In the meantime, National Security Minister Peter Bunting said the backlash over the identification of the schools has been a case of "majoring in the minors" and "peripheral to the point" the study was making.

"First of all, I don't think anything there is inconsistent with a whole body of authoritative studies by academic and health officials. But the central theme is that the schools provide a critical opportunity for intervention, resocialisation and for diversion from the criminal gang future for these young peopl, in particular young men, and that is the point," he contended.

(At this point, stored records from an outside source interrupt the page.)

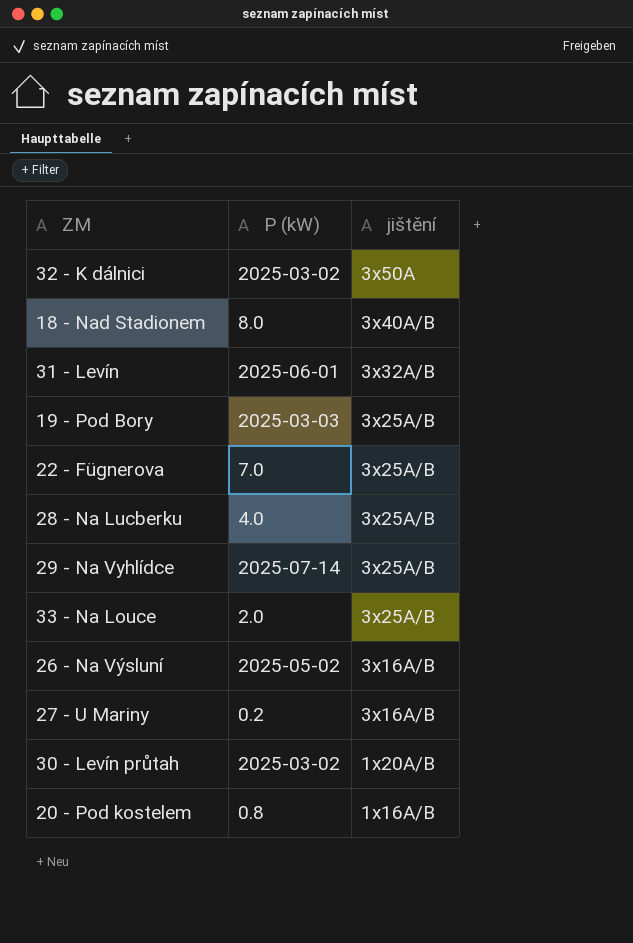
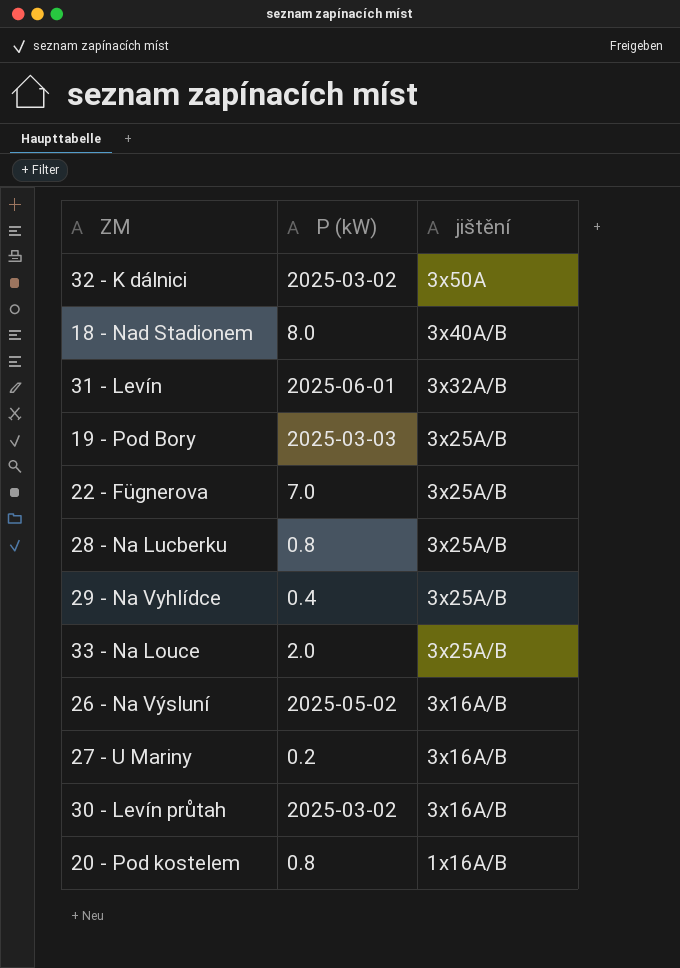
28 - Na Lucberku | P (kW): 4.0 -> 0.8
29 - Na Vyhlídce | P (kW): 2025-07-14 -> 0.4
30 - Levín průtah | jištění: 1x20A/B -> 3x16A/B

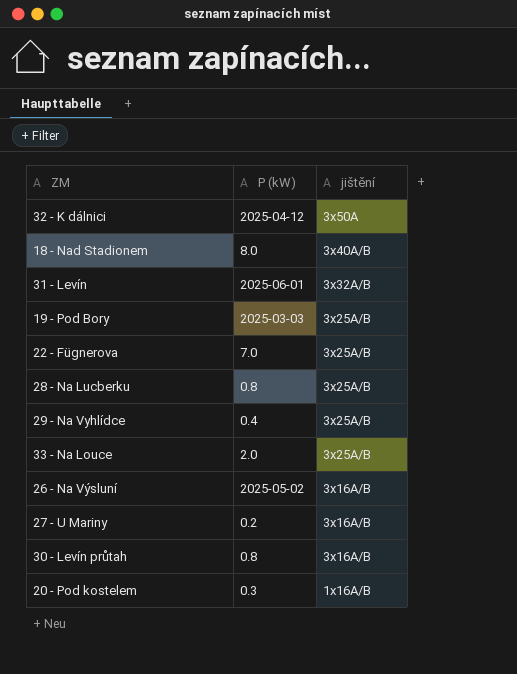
32 - K dálnici | P (kW): 2025-03-02 -> 2025-04-12
30 - Levín průtah | P (kW): 2025-03-02 -> 0.8
20 - Pod kostelem | P (kW): 0.8 -> 0.3

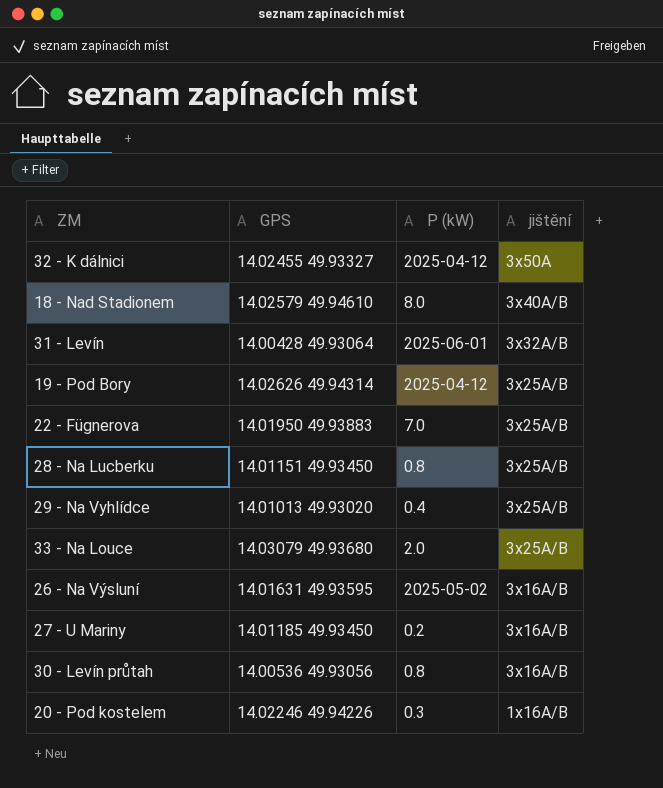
column GPS | position: none -> 2
19 - Pod Bory | P (kW): 2025-03-03 -> 2025-04-12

Of the 894 inmates surveyed, 357 had dropped out of school before Grade 11 and had no subjects; 124 reached Grade 11, but had no subjects; 60 graduated with subjects; 52 went on to tertiary institutions; 59 went into vocational and other areas; and 11 dropped out but gained subjects later on. In terms of their reasons for leaving school, 155 listed financial difficulties; 92 were uncontrollable, or just stopped going; 77 were either expelled or didn't return to school after suspension; 15 migrated; 12 got arrested; 27 listed lack of support; 31 stated gang or political violence; 14 of the 43 females left school due to pregnancy; and 196 had completed schooling.